Information supplied Block Start

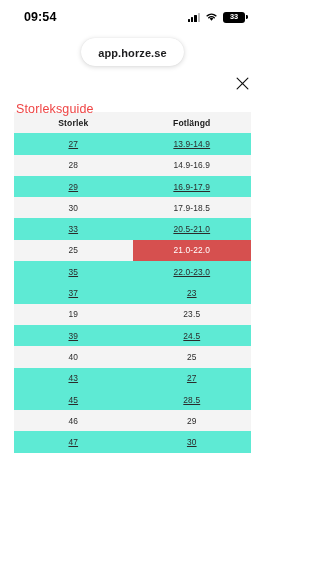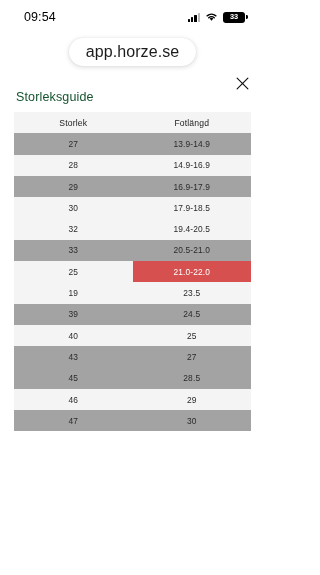--- a/index.html
+++ b/index.html
@@ -26,21 +26,21 @@
     position: relative;
     height: 34px;
     display: flex;
     align-items: center;
     justify-content: space-between;
     padding: 0 20px 0 24px;
   }
 
   .status-time {
     font-size: 12.5px;
-    font-weight: 400;
+    font-weight: 700;
     color: #000000;
     letter-spacing: 0.1px;
   }
 
   .status-icons {
     display: flex;
     align-items: center;
     gap: 5px;
   }
 
@@ -98,23 +98,24 @@
     align-items: center;
     justify-content: center;
   }
   .url-pill {
     background: #ffffff;
     border-radius: 14px;
     padding: 5px 17px;
     box-shadow: 0 1px 5px rgba(0,0,0,0.16), 0 0 1px rgba(0,0,0,0.10);
   }
   .url-text {
-    font-size: 16px;
+    font-size: 11px;
     color: #1c1c1e;
     letter-spacing: 0.1px;
+    font-weight: bold;
   }
 
   
   .sheet-header {
     position: relative;
     height: 42px;
   }
 
   .close-btn {
     position: absolute;
@@ -126,23 +127,23 @@
     align-items: center;
     justify-content: center;
     cursor: pointer;
     background: none;
     border: none;
   }
 
   .page-title {
     position: absolute;
     left: 16px;
-    top: 20px;
+    top: 32px;
     font-size: 12.5px;
-    color: #14532d;
+    color: #ef4444;
     letter-spacing: 0.15px;
   }
 
   
   .table-wrap {
     padding: 0 14px;
   }
 
   table.size-table {
     width: 237px;
@@ -156,31 +157,32 @@
     text-align: center;
     vertical-align: middle;
     padding: 0;
     font-size: 8.4px;
     color: #2b2b2b;
     letter-spacing: 0.15px;
     font-weight: 400;
   }
 
   table.size-table th {
-    font-weight: 400;
+    font-weight: 700;
     font-size: 8.6px;
     color: #1a1a1a;
   }
 
   table.size-table tr.zebra-alt > th,
   table.size-table tr.zebra-alt > td {
     background: #f4f4f4;
   }
   table.size-table tr.zebra-base > td {
-    background: #a3a3a3;
+    background: #5eead4;
+    text-decoration: underline;
   }
 
   td.highlight {
     background: #d6504f !important;
     color: #ffffff !important;
     font-weight: 400;
   }
 </style>
 </head>
 <body>
@@ -244,31 +246,35 @@
             <td>14.9-16.9</td>
           </tr>
           <tr class="zebra-base">
             <td>29</td>
             <td>16.9-17.9</td>
           </tr>
           <tr class="zebra-alt">
             <td>30</td>
             <td>17.9-18.5</td>
           </tr>
-          <tr class="zebra-alt">
-            <td>32</td>
-            <td>19.4-20.5</td>
-          </tr>
           <tr class="zebra-base">
             <td>33</td>
             <td>20.5-21.0</td>
           </tr>
           <tr class="zebra-alt">
             <td>25</td>
             <td class="highlight">21.0-22.0</td>
+          </tr>
+          <tr class="zebra-base">
+            <td>35</td>
+            <td>22.0-23.0</td>
+          </tr>
+          <tr class="zebra-base">
+            <td>37</td>
+            <td>23</td>
           </tr>
           <tr class="zebra-alt">
             <td>19</td>
             <td>23.5</td>
           </tr>
           <tr class="zebra-base">
             <td>39</td>
             <td>24.5</td>
           </tr>
           <tr class="zebra-alt">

Information supplied Block End

→ Problem to work on: Where a picture appears, skip it and copy the rest of the data word for word.

→ Response for this exercise:
--- a/index.html
+++ b/index.html
@@ -26,21 +26,21 @@
     position: relative;
     height: 34px;
     display: flex;
     align-items: center;
     justify-content: space-between;
     padding: 0 20px 0 24px;
   }
 
   .status-time {
     font-size: 12.5px;
-    font-weight: 400;
+    font-weight: 700;
     color: #000000;
     letter-spacing: 0.1px;
   }
 
   .status-icons {
     display: flex;
     align-items: center;
     gap: 5px;
   }
 
@@ -98,23 +98,24 @@
     align-items: center;
     justify-content: center;
   }
   .url-pill {
     background: #ffffff;
     border-radius: 14px;
     padding: 5px 17px;
     box-shadow: 0 1px 5px rgba(0,0,0,0.16), 0 0 1px rgba(0,0,0,0.10);
   }
   .url-text {
-    font-size: 16px;
+    font-size: 11px;
     color: #1c1c1e;
     letter-spacing: 0.1px;
+    font-weight: bold;
   }
 
   
   .sheet-header {
     position: relative;
     height: 42px;
   }
 
   .close-btn {
     position: absolute;
@@ -126,23 +127,23 @@
     align-items: center;
     justify-content: center;
     cursor: pointer;
     background: none;
     border: none;
   }
 
   .page-title {
     position: absolute;
     left: 16px;
-    top: 20px;
+    top: 32px;
     font-size: 12.5px;
-    color: #14532d;
+    color: #ef4444;
     letter-spacing: 0.15px;
   }
 
   
   .table-wrap {
     padding: 0 14px;
   }
 
   table.size-table {
     width: 237px;
@@ -156,31 +157,32 @@
     text-align: center;
     vertical-align: middle;
     padding: 0;
     font-size: 8.4px;
     color: #2b2b2b;
     letter-spacing: 0.15px;
     font-weight: 400;
   }
 
   table.size-table th {
-    font-weight: 400;
+    font-weight: 700;
     font-size: 8.6px;
     color: #1a1a1a;
   }
 
   table.size-table tr.zebra-alt > th,
   table.size-table tr.zebra-alt > td {
     background: #f4f4f4;
   }
   table.size-table tr.zebra-base > td {
-    background: #a3a3a3;
+    background: #5eead4;
+    text-decoration: underline;
   }
 
   td.highlight {
     background: #d6504f !important;
     color: #ffffff !important;
     font-weight: 400;
   }
 </style>
 </head>
 <body>
@@ -244,31 +246,35 @@
             <td>14.9-16.9</td>
           </tr>
           <tr class="zebra-base">
             <td>29</td>
             <td>16.9-17.9</td>
           </tr>
           <tr class="zebra-alt">
             <td>30</td>
             <td>17.9-18.5</td>
           </tr>
-          <tr class="zebra-alt">
-            <td>32</td>
-            <td>19.4-20.5</td>
-          </tr>
           <tr class="zebra-base">
             <td>33</td>
             <td>20.5-21.0</td>
           </tr>
           <tr class="zebra-alt">
             <td>25</td>
             <td class="highlight">21.0-22.0</td>
+          </tr>
+          <tr class="zebra-base">
+            <td>35</td>
+            <td>22.0-23.0</td>
+          </tr>
+          <tr class="zebra-base">
+            <td>37</td>
+            <td>23</td>
           </tr>
           <tr class="zebra-alt">
             <td>19</td>
             <td>23.5</td>
           </tr>
           <tr class="zebra-base">
             <td>39</td>
             <td>24.5</td>
           </tr>
           <tr class="zebra-alt">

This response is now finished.